**Work to complete:** Write out the entries below exactly, from the first line to the one with "(486, 151) none", both ends included.

Task material START

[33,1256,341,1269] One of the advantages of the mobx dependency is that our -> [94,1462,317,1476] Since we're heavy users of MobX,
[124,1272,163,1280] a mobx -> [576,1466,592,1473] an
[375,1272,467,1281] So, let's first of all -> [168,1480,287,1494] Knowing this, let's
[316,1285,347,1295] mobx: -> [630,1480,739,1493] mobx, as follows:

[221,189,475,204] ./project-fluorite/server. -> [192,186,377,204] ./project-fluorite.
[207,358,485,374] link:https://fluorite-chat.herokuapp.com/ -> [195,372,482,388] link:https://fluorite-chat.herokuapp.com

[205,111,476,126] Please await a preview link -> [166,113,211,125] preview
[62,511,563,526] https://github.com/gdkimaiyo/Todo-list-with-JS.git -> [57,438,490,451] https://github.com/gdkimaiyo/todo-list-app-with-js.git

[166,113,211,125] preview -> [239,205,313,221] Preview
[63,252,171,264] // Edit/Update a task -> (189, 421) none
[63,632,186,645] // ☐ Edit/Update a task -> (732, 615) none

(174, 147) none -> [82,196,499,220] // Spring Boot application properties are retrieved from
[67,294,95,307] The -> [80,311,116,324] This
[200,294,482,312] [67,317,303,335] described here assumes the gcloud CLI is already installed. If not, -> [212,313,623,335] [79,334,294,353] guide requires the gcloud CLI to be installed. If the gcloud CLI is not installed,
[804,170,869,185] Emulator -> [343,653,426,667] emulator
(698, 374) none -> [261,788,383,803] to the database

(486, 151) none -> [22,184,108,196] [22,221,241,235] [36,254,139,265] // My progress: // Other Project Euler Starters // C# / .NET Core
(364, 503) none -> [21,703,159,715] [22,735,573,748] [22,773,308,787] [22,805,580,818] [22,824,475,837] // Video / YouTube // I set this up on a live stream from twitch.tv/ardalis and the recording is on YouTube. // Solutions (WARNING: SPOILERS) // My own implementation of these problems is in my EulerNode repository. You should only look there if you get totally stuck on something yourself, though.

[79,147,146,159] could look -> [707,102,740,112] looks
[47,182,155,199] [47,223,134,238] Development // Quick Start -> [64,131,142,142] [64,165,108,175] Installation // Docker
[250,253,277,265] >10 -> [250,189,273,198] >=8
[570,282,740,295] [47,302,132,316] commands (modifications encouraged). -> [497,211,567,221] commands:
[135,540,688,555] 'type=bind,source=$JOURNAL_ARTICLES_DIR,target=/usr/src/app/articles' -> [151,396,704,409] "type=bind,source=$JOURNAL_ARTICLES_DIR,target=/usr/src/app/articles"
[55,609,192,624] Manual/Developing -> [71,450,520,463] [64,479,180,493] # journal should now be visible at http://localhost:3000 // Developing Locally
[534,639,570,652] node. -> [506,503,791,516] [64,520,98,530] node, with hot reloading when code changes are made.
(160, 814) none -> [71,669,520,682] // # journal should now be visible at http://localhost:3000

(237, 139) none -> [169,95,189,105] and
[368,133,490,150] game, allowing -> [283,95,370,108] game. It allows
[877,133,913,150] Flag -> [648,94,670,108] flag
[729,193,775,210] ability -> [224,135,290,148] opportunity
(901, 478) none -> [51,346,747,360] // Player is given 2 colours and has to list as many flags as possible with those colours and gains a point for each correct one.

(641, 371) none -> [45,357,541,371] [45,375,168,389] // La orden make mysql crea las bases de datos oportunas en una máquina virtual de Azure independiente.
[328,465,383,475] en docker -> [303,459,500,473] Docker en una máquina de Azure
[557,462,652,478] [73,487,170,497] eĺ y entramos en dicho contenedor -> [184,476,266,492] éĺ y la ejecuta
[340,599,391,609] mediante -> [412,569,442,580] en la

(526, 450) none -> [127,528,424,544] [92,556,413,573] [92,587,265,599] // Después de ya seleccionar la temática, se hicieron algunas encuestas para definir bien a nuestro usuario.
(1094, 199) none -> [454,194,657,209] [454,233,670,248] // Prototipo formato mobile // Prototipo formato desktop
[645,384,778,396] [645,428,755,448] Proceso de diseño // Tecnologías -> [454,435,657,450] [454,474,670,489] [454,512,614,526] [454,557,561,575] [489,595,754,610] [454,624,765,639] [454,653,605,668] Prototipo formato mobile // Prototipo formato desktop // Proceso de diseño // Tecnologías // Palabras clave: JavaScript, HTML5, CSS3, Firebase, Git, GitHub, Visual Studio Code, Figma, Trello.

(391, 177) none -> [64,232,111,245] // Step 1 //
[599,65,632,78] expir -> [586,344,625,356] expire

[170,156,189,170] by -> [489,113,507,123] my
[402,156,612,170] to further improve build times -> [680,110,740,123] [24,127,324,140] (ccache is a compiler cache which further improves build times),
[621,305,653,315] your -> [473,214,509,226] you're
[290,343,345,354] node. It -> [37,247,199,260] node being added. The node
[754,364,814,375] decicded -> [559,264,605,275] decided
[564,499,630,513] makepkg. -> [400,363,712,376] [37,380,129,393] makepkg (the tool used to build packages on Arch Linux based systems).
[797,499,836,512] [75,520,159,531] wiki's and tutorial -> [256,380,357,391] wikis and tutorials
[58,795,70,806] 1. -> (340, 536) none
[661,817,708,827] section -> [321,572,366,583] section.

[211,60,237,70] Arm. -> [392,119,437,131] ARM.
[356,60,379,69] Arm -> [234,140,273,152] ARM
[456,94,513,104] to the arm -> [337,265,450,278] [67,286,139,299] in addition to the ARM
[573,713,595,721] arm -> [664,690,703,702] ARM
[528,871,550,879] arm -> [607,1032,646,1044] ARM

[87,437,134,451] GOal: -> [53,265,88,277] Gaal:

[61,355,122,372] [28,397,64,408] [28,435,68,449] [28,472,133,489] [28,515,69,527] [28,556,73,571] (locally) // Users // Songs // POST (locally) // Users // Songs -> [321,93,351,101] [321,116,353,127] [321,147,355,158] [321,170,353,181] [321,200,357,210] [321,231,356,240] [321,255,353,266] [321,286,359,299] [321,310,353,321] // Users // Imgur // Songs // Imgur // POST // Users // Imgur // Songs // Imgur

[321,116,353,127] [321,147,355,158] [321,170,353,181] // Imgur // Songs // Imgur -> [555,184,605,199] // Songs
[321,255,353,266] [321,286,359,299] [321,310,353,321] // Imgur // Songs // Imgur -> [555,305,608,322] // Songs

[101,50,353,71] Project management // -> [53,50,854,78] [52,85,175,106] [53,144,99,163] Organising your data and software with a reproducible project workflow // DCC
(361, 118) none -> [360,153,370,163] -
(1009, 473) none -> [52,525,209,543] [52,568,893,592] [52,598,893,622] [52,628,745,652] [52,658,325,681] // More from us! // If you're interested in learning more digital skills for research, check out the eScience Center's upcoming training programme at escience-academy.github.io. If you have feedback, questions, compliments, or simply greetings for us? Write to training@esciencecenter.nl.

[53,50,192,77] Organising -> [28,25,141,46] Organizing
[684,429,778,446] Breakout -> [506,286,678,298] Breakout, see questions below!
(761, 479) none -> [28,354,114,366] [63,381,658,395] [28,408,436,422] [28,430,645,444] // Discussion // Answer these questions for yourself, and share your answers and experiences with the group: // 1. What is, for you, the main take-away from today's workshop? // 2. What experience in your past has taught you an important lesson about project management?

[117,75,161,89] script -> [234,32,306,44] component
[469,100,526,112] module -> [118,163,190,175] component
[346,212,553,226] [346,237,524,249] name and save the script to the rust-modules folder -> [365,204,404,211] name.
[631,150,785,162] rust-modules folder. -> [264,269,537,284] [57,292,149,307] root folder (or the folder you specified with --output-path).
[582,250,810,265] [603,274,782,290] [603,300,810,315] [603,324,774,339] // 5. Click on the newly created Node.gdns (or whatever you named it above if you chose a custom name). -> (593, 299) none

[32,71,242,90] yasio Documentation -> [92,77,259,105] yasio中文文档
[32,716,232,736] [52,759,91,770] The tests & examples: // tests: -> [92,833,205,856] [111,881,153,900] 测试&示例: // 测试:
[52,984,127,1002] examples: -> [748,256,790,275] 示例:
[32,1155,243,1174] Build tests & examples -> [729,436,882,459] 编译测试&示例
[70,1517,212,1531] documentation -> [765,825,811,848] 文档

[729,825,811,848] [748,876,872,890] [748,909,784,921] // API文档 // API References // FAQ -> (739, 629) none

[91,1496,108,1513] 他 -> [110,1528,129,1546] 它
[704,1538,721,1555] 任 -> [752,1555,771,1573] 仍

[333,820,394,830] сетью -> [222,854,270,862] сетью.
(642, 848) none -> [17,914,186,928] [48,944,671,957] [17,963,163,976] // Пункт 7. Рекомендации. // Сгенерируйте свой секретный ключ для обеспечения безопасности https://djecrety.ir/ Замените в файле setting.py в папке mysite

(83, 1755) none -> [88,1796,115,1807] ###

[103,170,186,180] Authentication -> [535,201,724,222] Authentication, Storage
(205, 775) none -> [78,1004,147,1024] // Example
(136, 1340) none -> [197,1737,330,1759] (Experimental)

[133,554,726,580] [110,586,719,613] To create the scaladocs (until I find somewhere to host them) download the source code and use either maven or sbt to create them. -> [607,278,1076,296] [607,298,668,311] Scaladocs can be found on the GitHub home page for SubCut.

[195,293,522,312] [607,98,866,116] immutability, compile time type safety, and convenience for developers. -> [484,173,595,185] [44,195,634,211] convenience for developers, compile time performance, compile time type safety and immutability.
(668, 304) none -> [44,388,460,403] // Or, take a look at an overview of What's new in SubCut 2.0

Task material END

**Your solution:**
[33,1256,341,1269] One of the advantages of the mobx dependency is that our -> [94,1462,317,1476] Since we're heavy users of MobX,
[124,1272,163,1280] a mobx -> [576,1466,592,1473] an
[375,1272,467,1281] So, let's first of all -> [168,1480,287,1494] Knowing this, let's
[316,1285,347,1295] mobx: -> [630,1480,739,1493] mobx, as follows:

[221,189,475,204] ./project-fluorite/server. -> [192,186,377,204] ./project-fluorite.
[207,358,485,374] link:https://fluorite-chat.herokuapp.com/ -> [195,372,482,388] link:https://fluorite-chat.herokuapp.com

[205,111,476,126] Please await a preview link -> [166,113,211,125] preview
[62,511,563,526] https://github.com/gdkimaiyo/Todo-list-with-JS.git -> [57,438,490,451] https://github.com/gdkimaiyo/todo-list-app-with-js.git

[166,113,211,125] preview -> [239,205,313,221] Preview
[63,252,171,264] // Edit/Update a task -> (189, 421) none
[63,632,186,645] // ☐ Edit/Update a task -> (732, 615) none

(174, 147) none -> [82,196,499,220] // Spring Boot application properties are retrieved from
[67,294,95,307] The -> [80,311,116,324] This
[200,294,482,312] [67,317,303,335] described here assumes the gcloud CLI is already installed. If not, -> [212,313,623,335] [79,334,294,353] guide requires the gcloud CLI to be installed. If the gcloud CLI is not installed,
[804,170,869,185] Emulator -> [343,653,426,667] emulator
(698, 374) none -> [261,788,383,803] to the database

(486, 151) none -> [22,184,108,196] [22,221,241,235] [36,254,139,265] // My progress: // Other Project Euler Starters // C# / .NET Core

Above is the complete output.